> **YOUR GOAL**: Only text lines belong in the answer: the lines from the first one in the records through the line with "(178, 86) none", copied exactly.

Top of DATA IN THIS EXERCISE

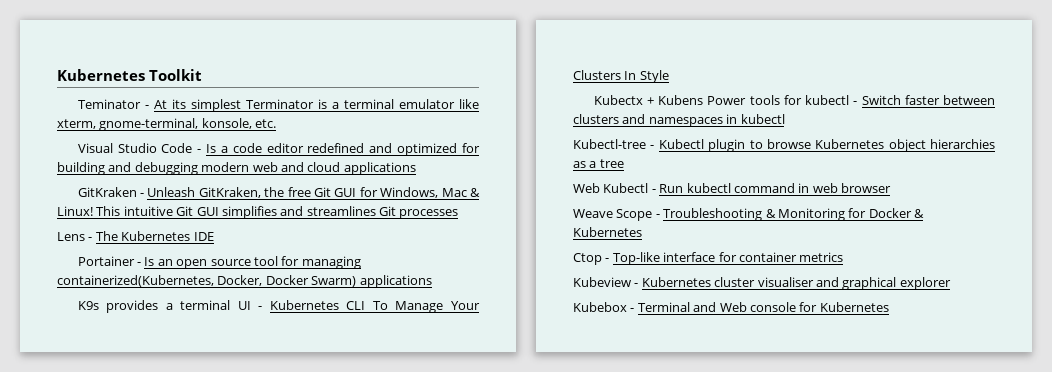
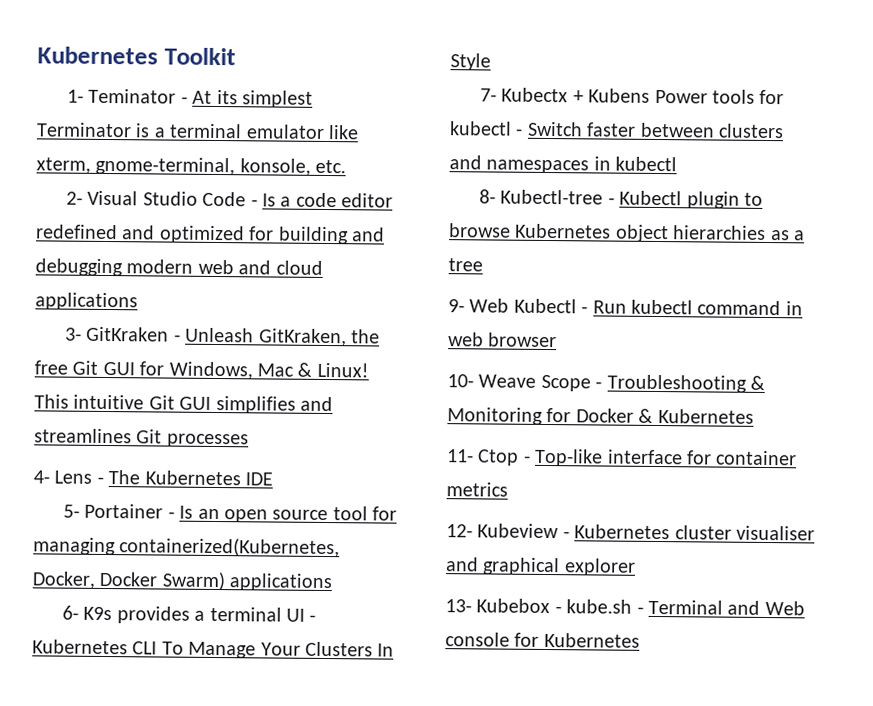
(202, 75) none -> [67,89,85,103] 1-
(277, 123) none -> [66,191,84,205] 2-
(416, 168) none -> [65,327,83,341] 3-
(459, 214) none -> [33,470,50,484] 4-
(214, 236) none -> [63,504,81,518] 5-
(432, 281) none -> [62,605,80,620] 6-
(669, 76) none -> [480,88,498,102] 7-
(785, 119) none -> [479,189,497,204] 8-
(624, 163) none -> [448,299,465,313] 9-
(891, 188) none -> [447,374,474,388] 10-
(642, 232) none -> [447,449,474,463] 11-
(844, 257) none -> [446,524,473,538] 12-
(951, 283) none -> [445,599,472,613] 13-
(635, 310) none -> [566,599,644,614] kube.sh -

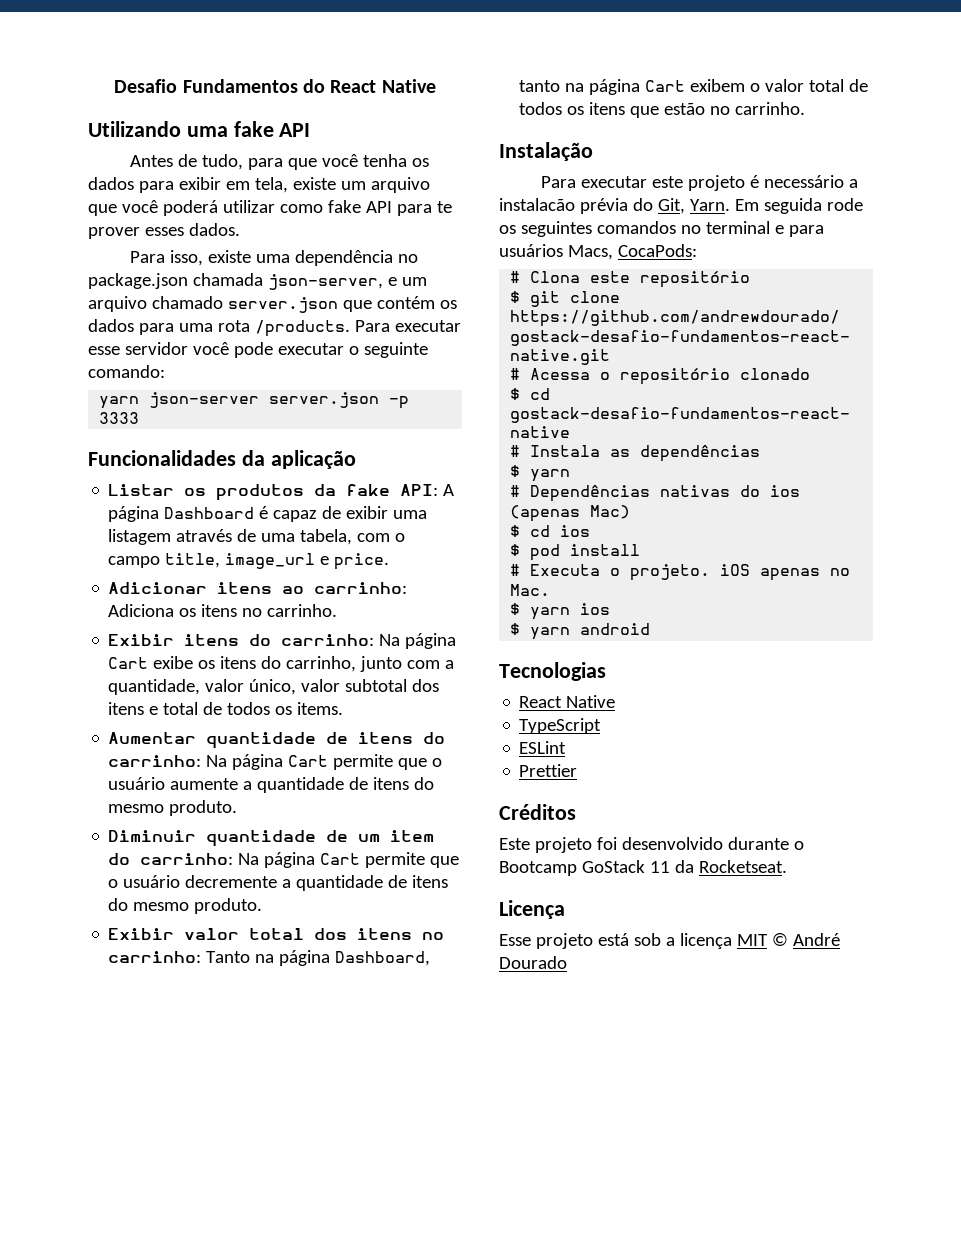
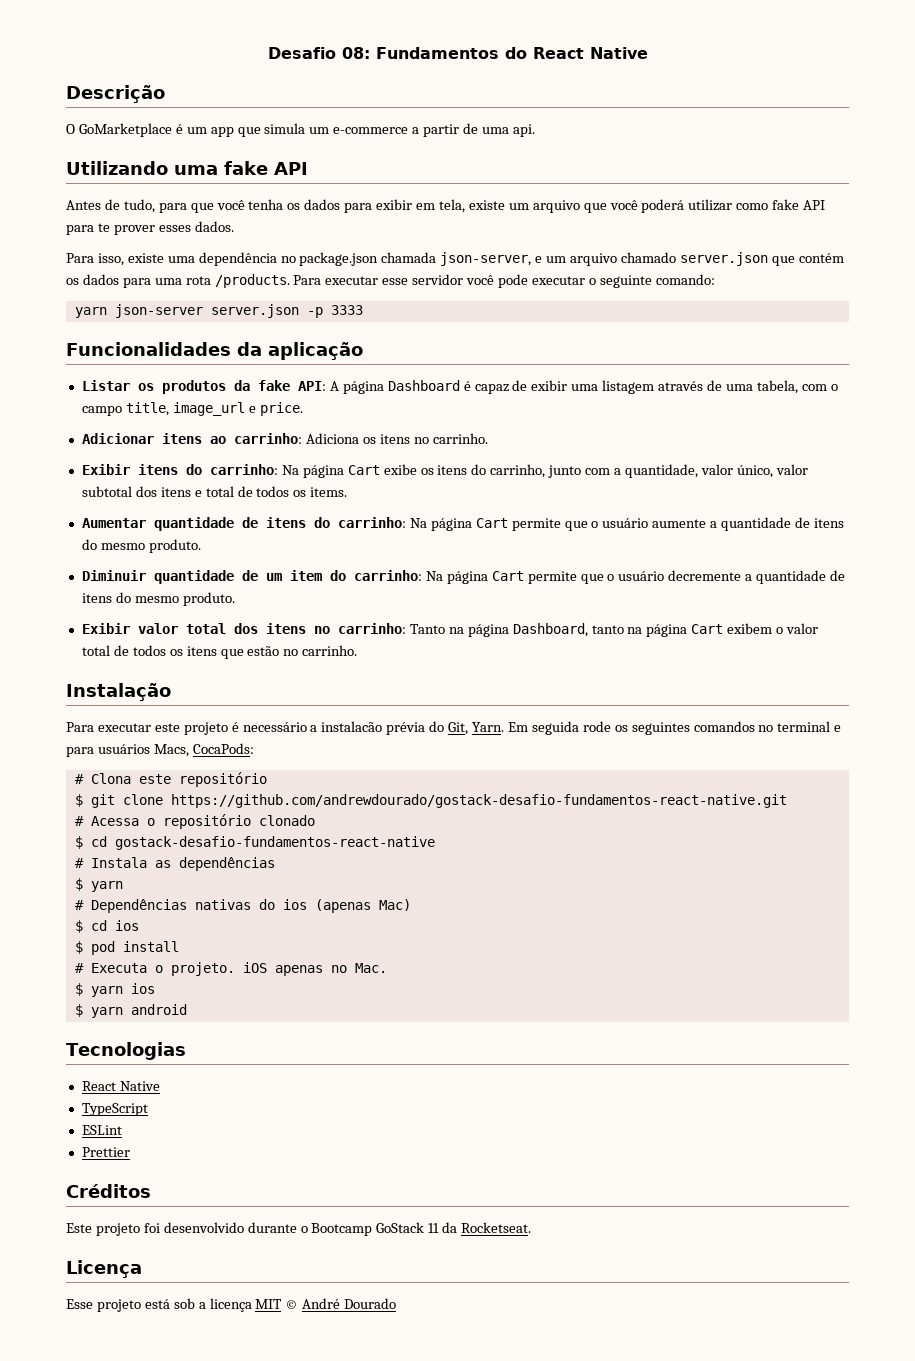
(178, 86) none -> [341,47,370,59] 08:
(436, 86) none -> [66,85,165,103] [66,123,535,137] // Descrição // O GoMarketplace é um app que simula um e-commerce a partir de uma api.

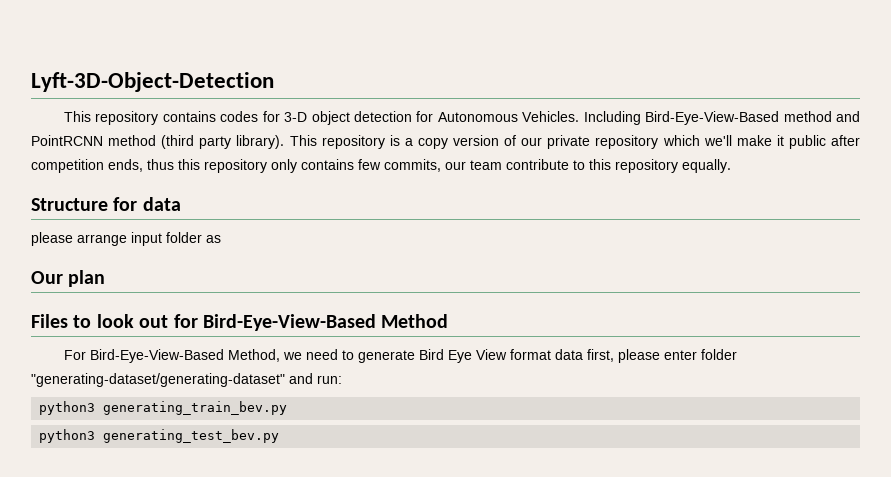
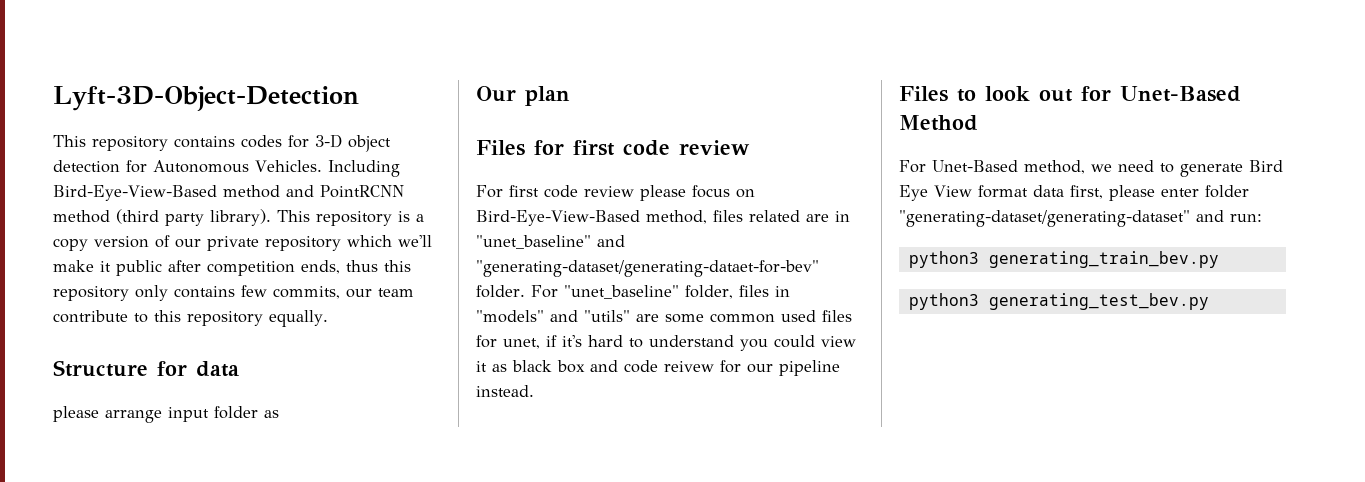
(106, 278) none -> [476,140,750,156] [476,185,755,201] [476,210,850,226] [476,235,625,249] [476,260,819,277] [476,285,790,299] [476,310,852,323] [476,335,856,351] [476,360,840,376] [476,385,534,397] // Files for first code review // For first code review please focus on Bird-Eye-View-Based method, files related are in "unet_baseline" and "generating-dataset/generating-dataet-for-bev" folder. For "unet_baseline" folder, files in "models" and "utils" are some common used files for unet, if it's hard to understand you could view it as black box and code reivew for our pipeline instead.
[203,314,376,331] Bird-Eye-View-Based -> [1120,86,1241,102] Unet-Based
[90,349,281,363] Bird-Eye-View-Based Method, -> [932,160,1085,174] Unet-Based method,

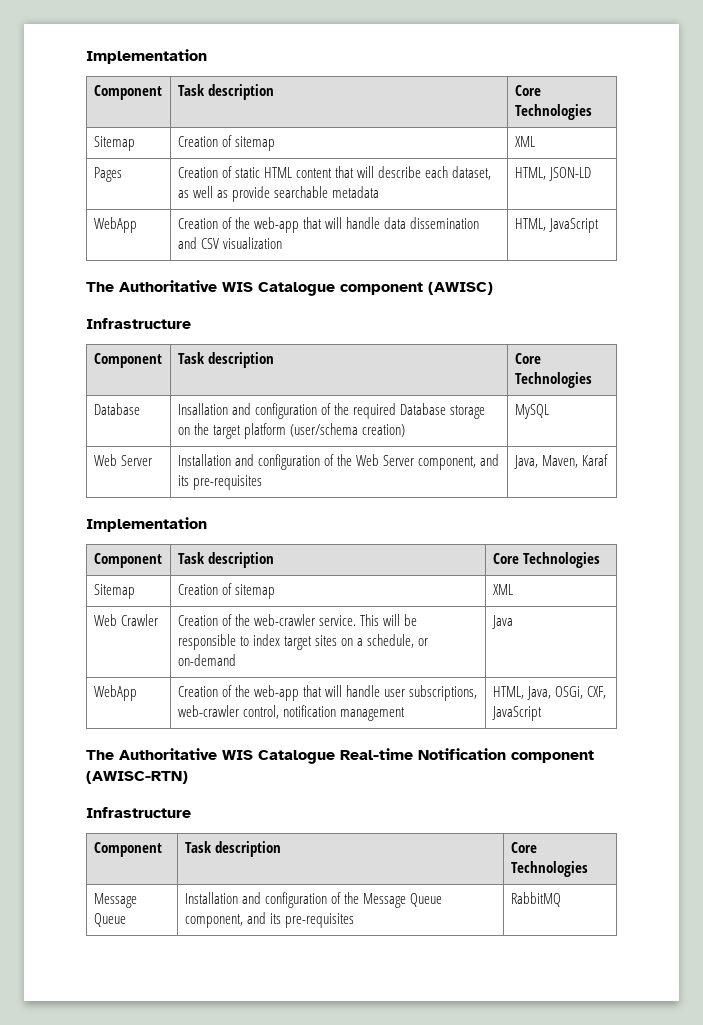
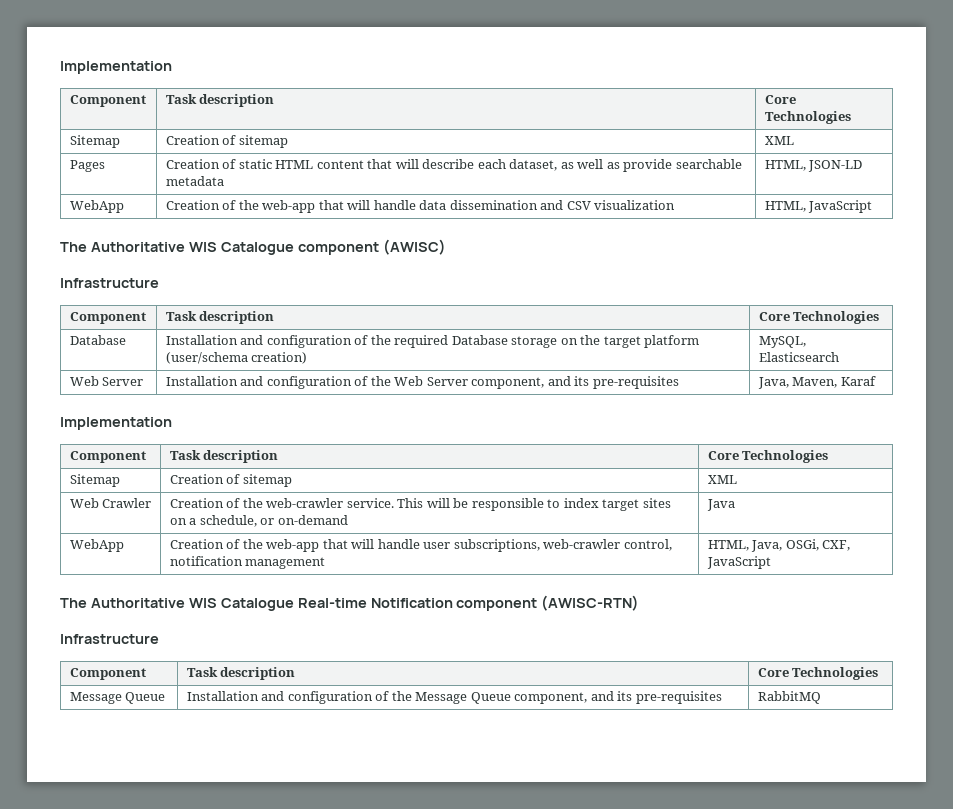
[177,403,228,415] Insallation -> [165,335,238,345] Installation
[514,404,549,419] MySQL -> [758,336,806,348] [758,352,839,362] MySQL, Elasticsearch

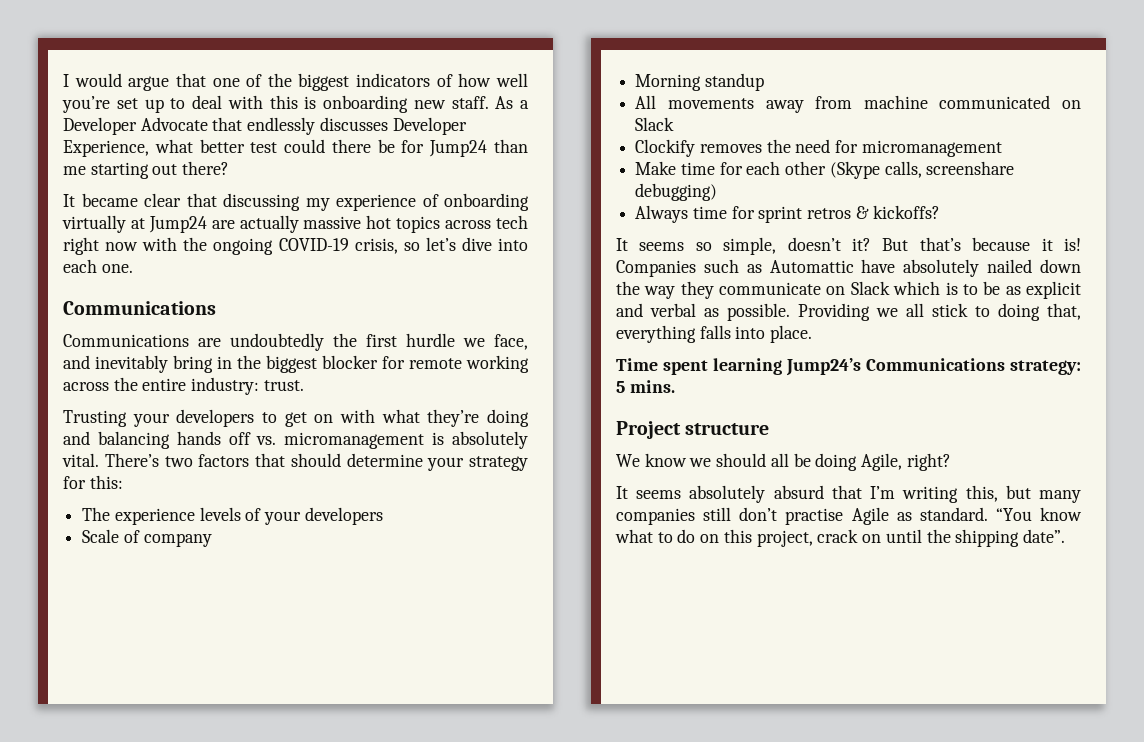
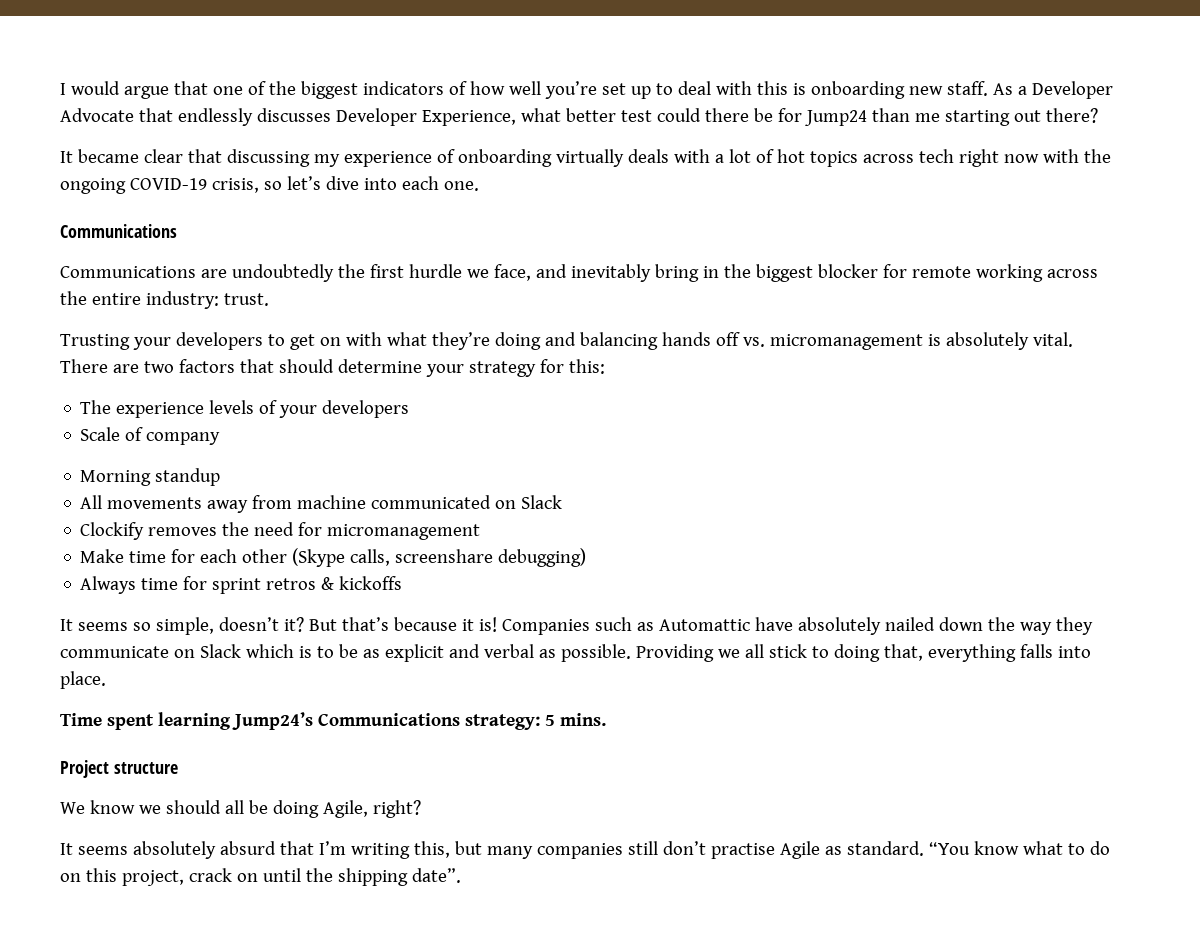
[130,215,362,233] at Jump24 are actually massive -> [627,149,774,163] deals with a lot of
[104,453,159,467] There’s -> [60,359,139,373] There are
[872,205,940,219] kickoffs? -> [339,576,403,590] kickoffs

Bottom of DATA IN THIS EXERCISE

> **EXERCISE ANSWER**:
(202, 75) none -> [67,89,85,103] 1-
(277, 123) none -> [66,191,84,205] 2-
(416, 168) none -> [65,327,83,341] 3-
(459, 214) none -> [33,470,50,484] 4-
(214, 236) none -> [63,504,81,518] 5-
(432, 281) none -> [62,605,80,620] 6-
(669, 76) none -> [480,88,498,102] 7-
(785, 119) none -> [479,189,497,204] 8-
(624, 163) none -> [448,299,465,313] 9-
(891, 188) none -> [447,374,474,388] 10-
(642, 232) none -> [447,449,474,463] 11-
(844, 257) none -> [446,524,473,538] 12-
(951, 283) none -> [445,599,472,613] 13-
(635, 310) none -> [566,599,644,614] kube.sh -

(178, 86) none -> [341,47,370,59] 08:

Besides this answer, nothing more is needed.